EXTRACTED MATERIAL section start
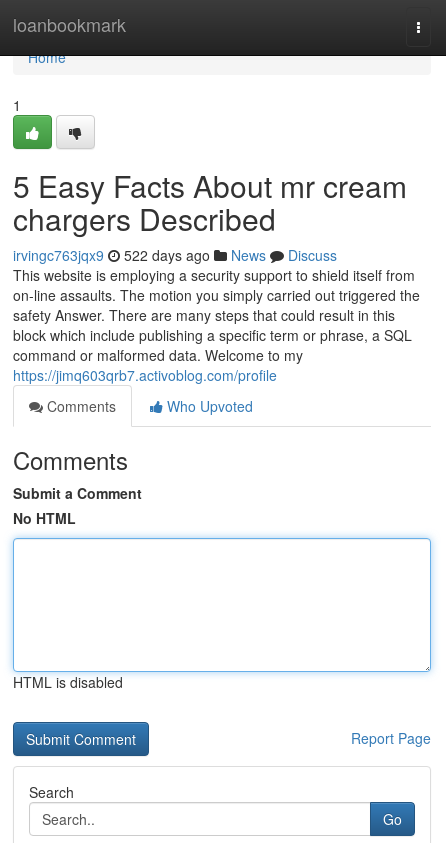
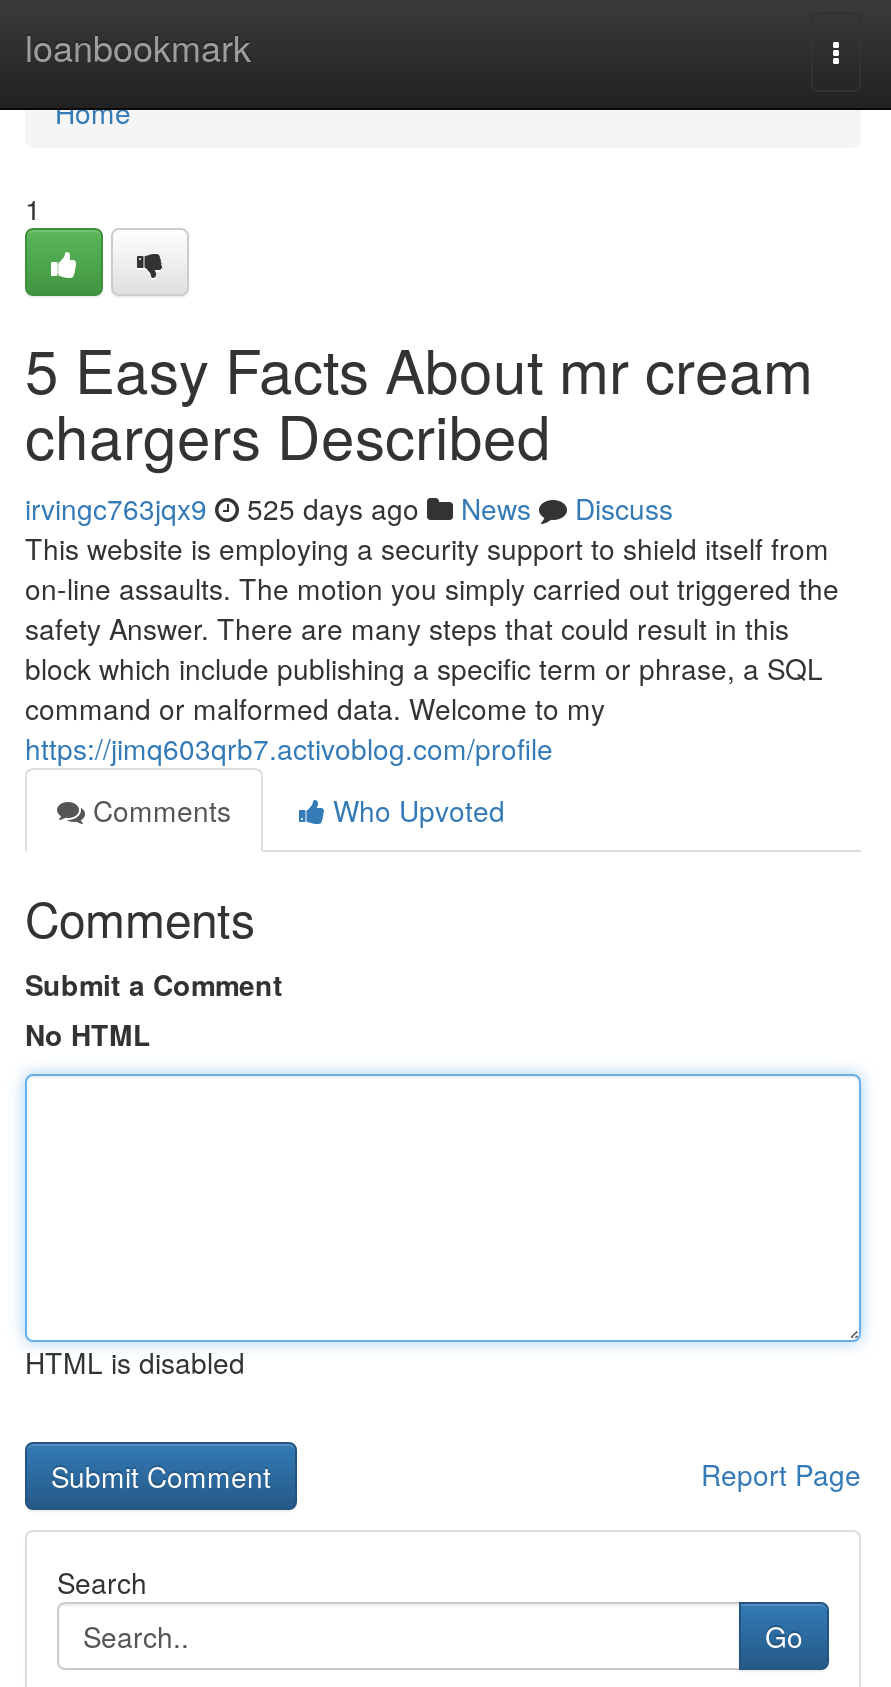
- irvingc763jqx9 522 days ago News Discuss
+ irvingc763jqx9 525 days ago News Discuss
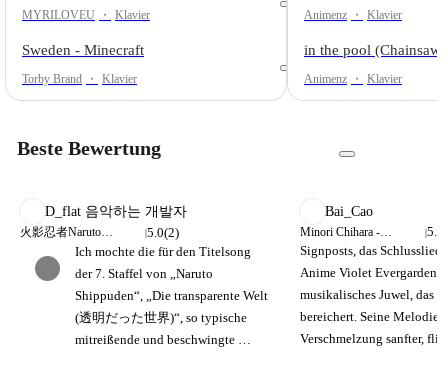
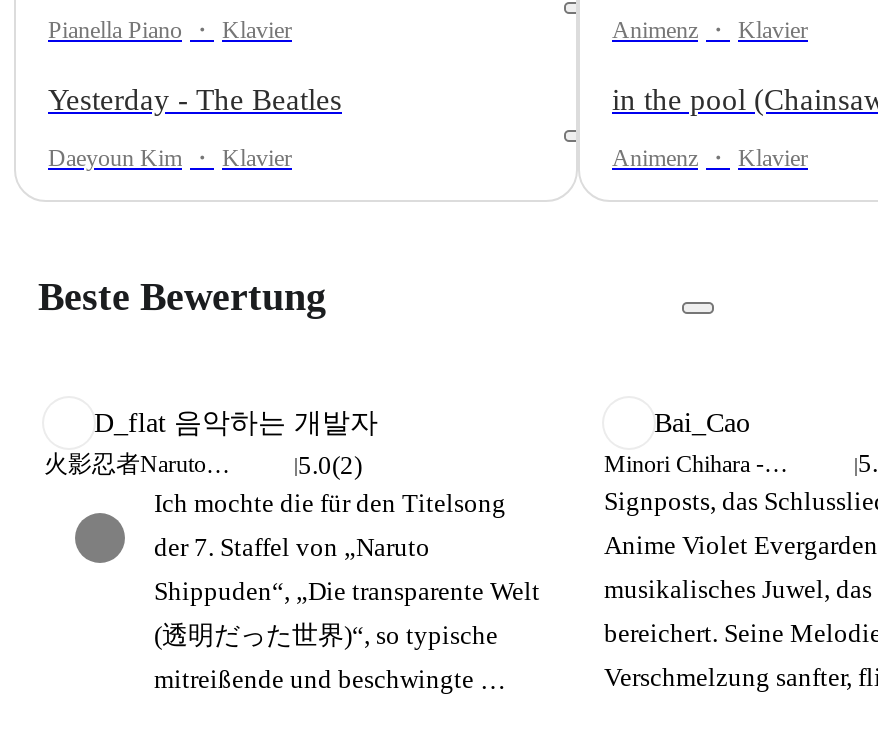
- MYRILOVEU ・ Klavier
+ Pianella Piano ・ Klavier

- Sweden - Minecraft
+ Yesterday - The Beatles

- Torby Brand ・ Klavier
+ Daeyoun Kim ・ Klavier
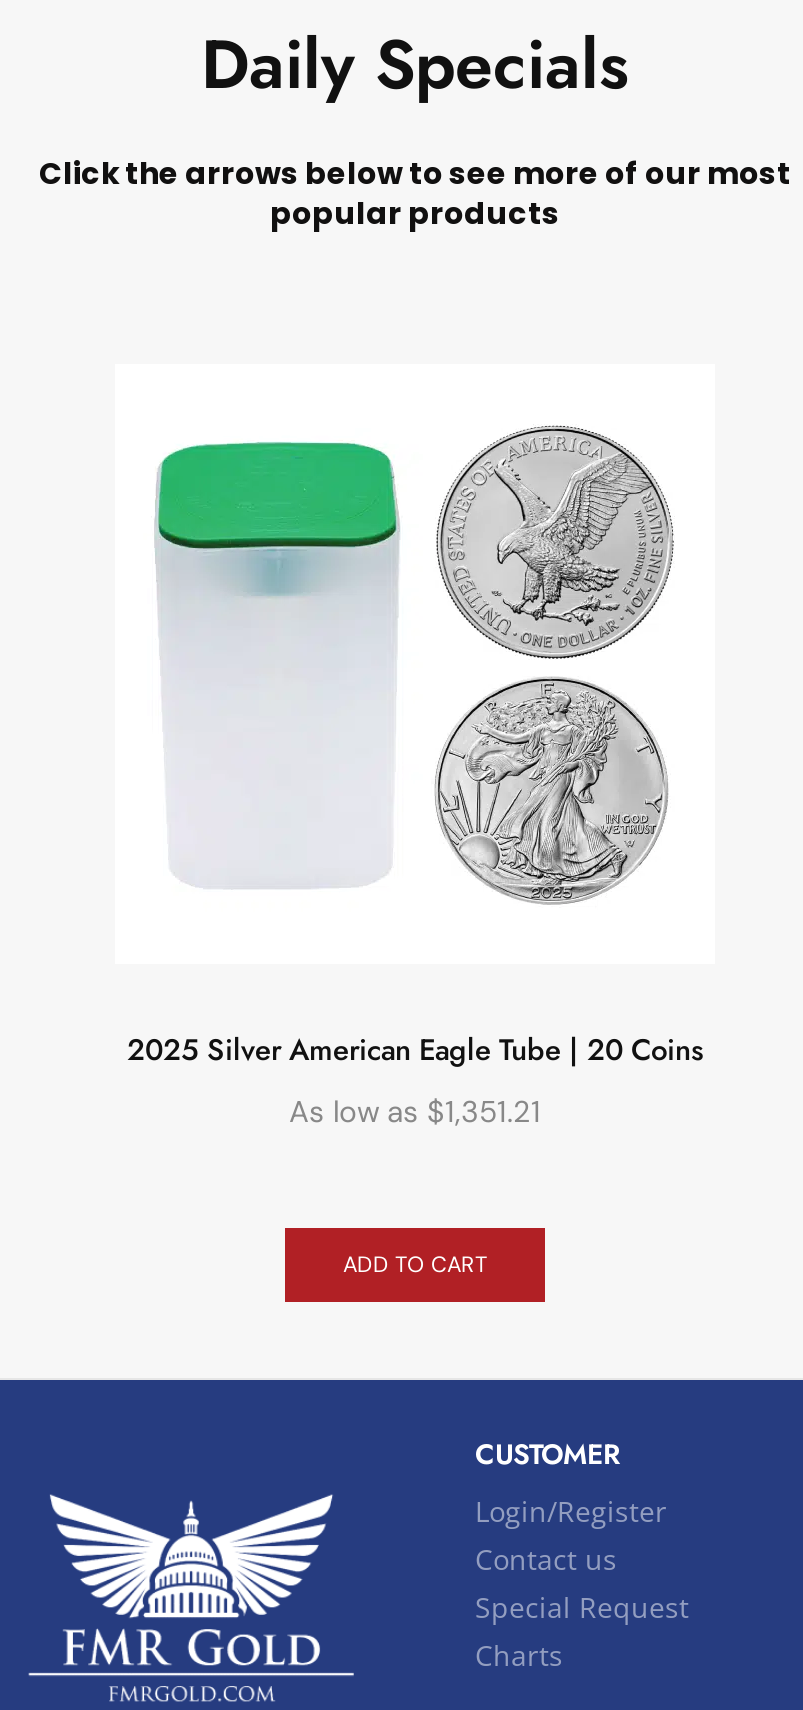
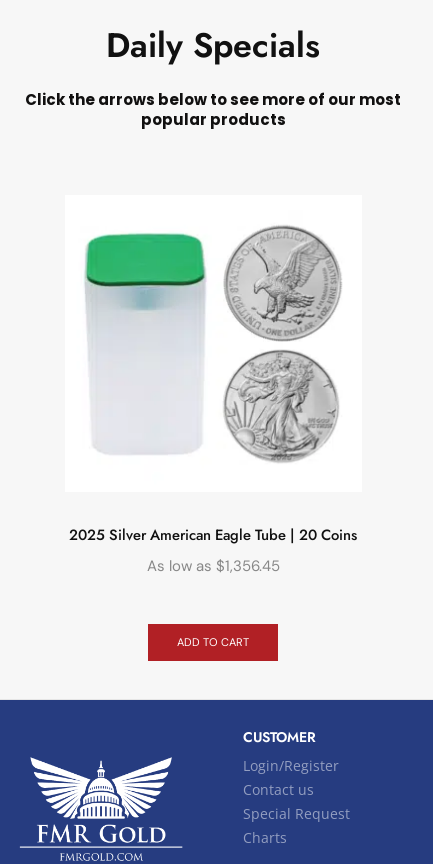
- As low as $1,351.21
+ As low as $1,356.45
EXTRACTED MATERIAL section end
Only lines containing "days" belong in the answer; copy every such line from the records.

- irvingc763jqx9 522 days ago News Discuss
+ irvingc763jqx9 525 days ago News Discuss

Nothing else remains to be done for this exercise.